If $n$ has only one root, then $a = b$.
We have,
$a^2 - b^2 = n - n = 0$ so $(a + b)(a - b) = 0$
which implies
$a = b$ or $a = -b$
hence $a$ can take the value of $b$ and $-b$, however this contradicts our initial assumption of $n$ having one root, so it has at least two roots.
Since the field is ordered, we have $b ≠ -b$ so they are two different square roots of $n$. From the axiom of an ordered field, we have $b > 0$, $b < 0$ or $b = 0$. Now $b ≠ 0$ as if $b = 0$, then $b^2 = n = 0$, which is against our assumption that $n ≠ 0$. Hence $b > 0$ or $b < 0$, so $n$ has one positive and negative square root, which happen to be additive inverses of each other.
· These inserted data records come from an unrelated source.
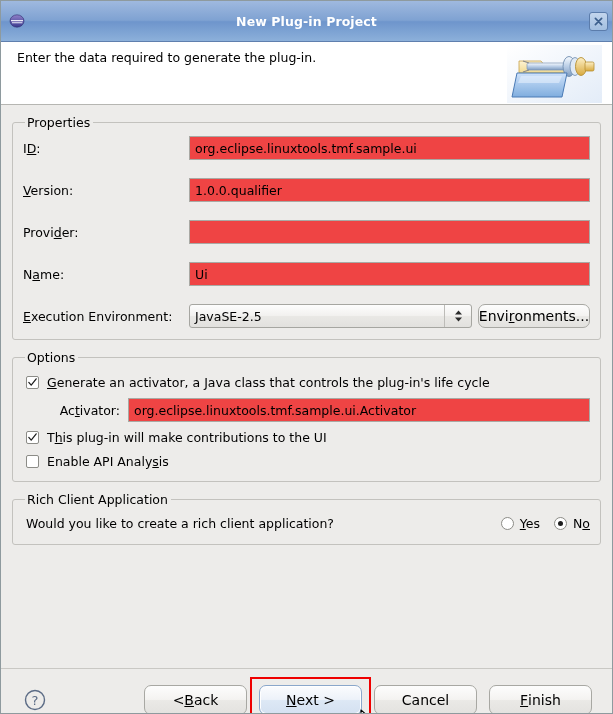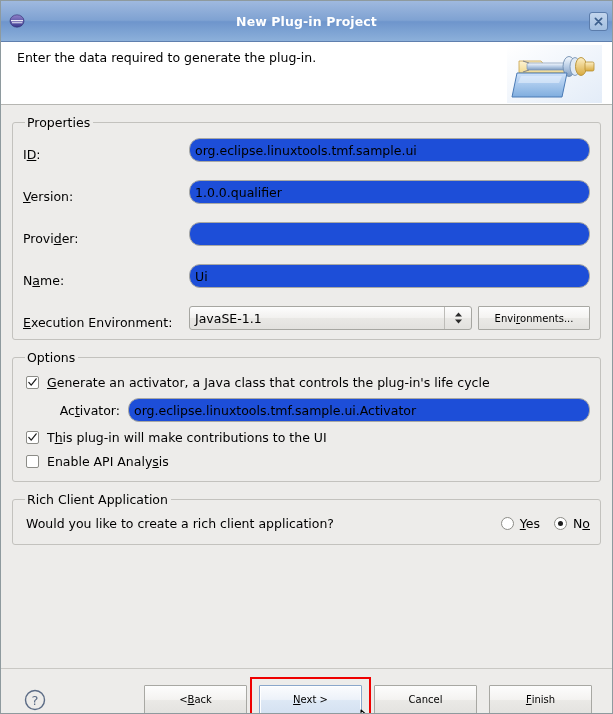--- a/index.html
+++ b/index.html
@@ -125,7 +125,7 @@
 
   .row {
     display: flex;
-    align-items: flex-end;
+    align-items: center;
     height: 28px;
   }
   .row + .row { margin-top: 14px; }

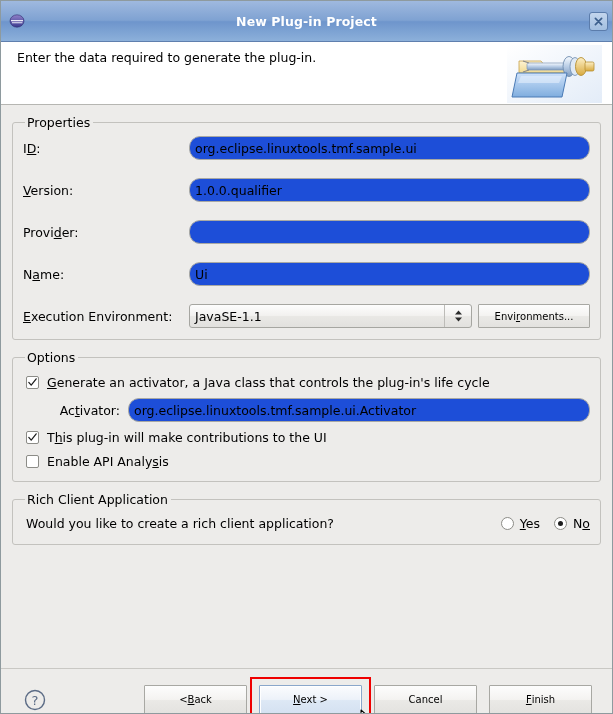--- a/index.html
+++ b/index.html
@@ -143,8 +143,8 @@
     height: 24px;
     box-sizing: border-box;
     border: 1px solid #a9a9a4;
-    border-radius: 11px;
-    background: #1d4ed8;
+    border-radius: 0;
+    background: #ef4444;
     font-family: "DejaVu Sans", "Liberation Sans", sans-serif;
     font-size: 12.5px;
     color: #000;

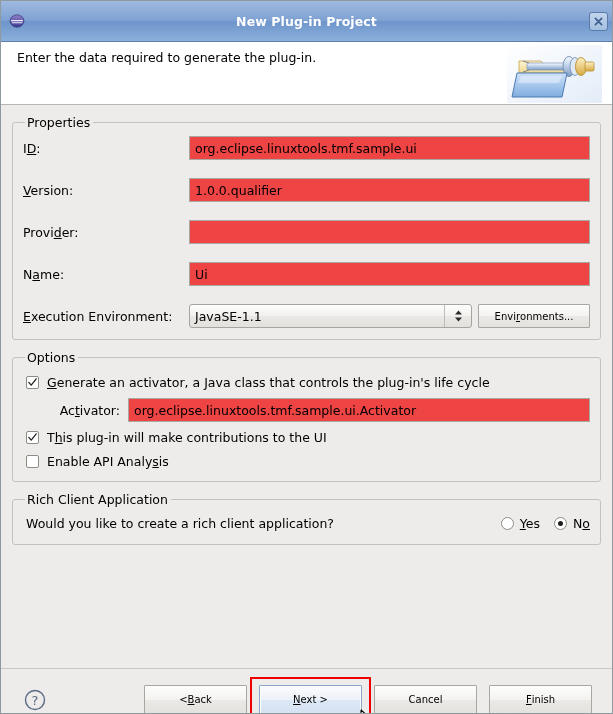--- a/index.html
+++ b/index.html
@@ -424,7 +424,7 @@
       <div class="row">
         <div class="flabel"><span></span><span class="mn">E</span><span>xecution Environment:</span></div>
         <div class="combo">
-          <span>JavaSE-1.1</span>
+          <span>JavaSE-2.5</span>
           <span class="combo-arrow">
             <svg width="9" height="14" viewBox="0 0 9 14">
               <path d="M4.5 1.5 L8 5.5 L1 5.5 Z" fill="#2b2b2b"></path>

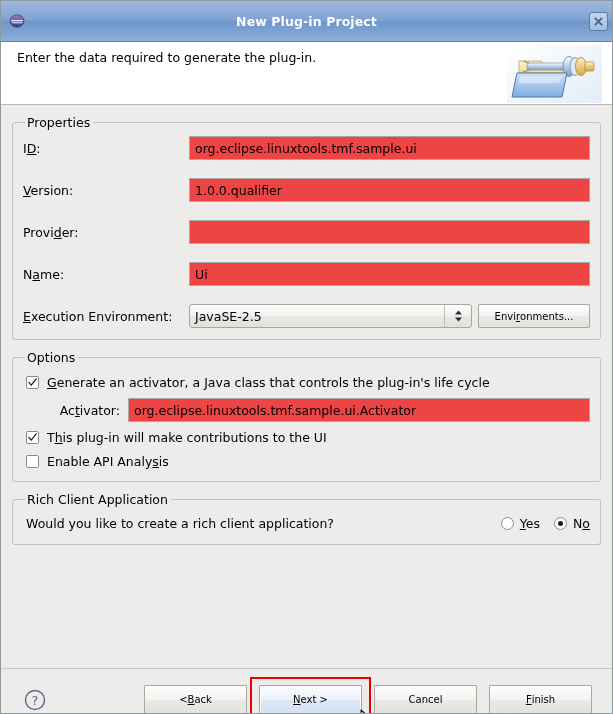--- a/index.html
+++ b/index.html
@@ -182,10 +182,10 @@
     box-sizing: border-box;
     height: 26px;
     border: 1px solid #a8a8a3;
-    border-radius: 1px;
+    border-radius: 7px;
     background: linear-gradient(to bottom, #fdfdfd 0%, #f4f3f1 48%, #eae9e6 52%, #e3e2df 100%);
     font-family: "DejaVu Sans", "Liberation Sans", sans-serif;
-    font-size: 10px;
+    font-size: 14px;
     color: #000;
     padding: 0 10px;
     cursor: default;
Assume on the other hand that n has three square roots, $a$, $b$ and $c$, where $a$ and $c$ are unknown elements, then
$a^2 = b^2 = c^2 = n$
$(a - b)(a + b) = 0$, $(b - c)(b + c) = 0$, $(a - c)(a + c) = 0$
so $a = b$ or $a = -b$, $b = c$ or $b = -c$, $a = c$ or $a = -c$
Now if $a = c$, we get
$c = b$ or $c = -b$
The same holds for $a = -c$
So we are left with exactly two square roots and not three, by which this argument can be extended if we assume any number of square roots above two.
Therefore if a non-zero element of an ordered field has a square root, then it must have two square roots where one is positive and one is negative.
Any feedback is welcomed!
You got the basic idea, but I would write it somewhat differently.
You started off by assuming $a$ and $b$ are square roots of an element $n$.
That's helpful to figure out that $b$ and $-b$ are both square roots of $n$, but not really part of the proof of the statement in the title. Also, when you said $b$ and $-b$ are two different square roots of $n$, you should have pointed out (as you did later) that holds if $b\ne0$.
To prove the statement in the title, let $n$ be a non-zero element of an ordered field, and assume $n$ has a square root, say $b$; i.e., there is an element $b$ of the ordered field such that $b^2=n$. Then $-b$ is also a square root of $n$, because $(-b)(-b)=b^2$ follows from the axioms of an ordered field. Furthermore, for an ordered field, $b>0$, $b=0$, or $b<0$. If $b=0$ then $b^2=0$, which contradicts the assumption $n\ne0$. If $b>0$ then $-b<0$, and if $b<0$ then $-b>0$. Thus, $n$ has two square roots, one positive and one negative.
It's not clear whether you need to prove $n$ has two square roots and not more, or just that $n$ has (at least) two square roots, but your approach for proving the former looks valid.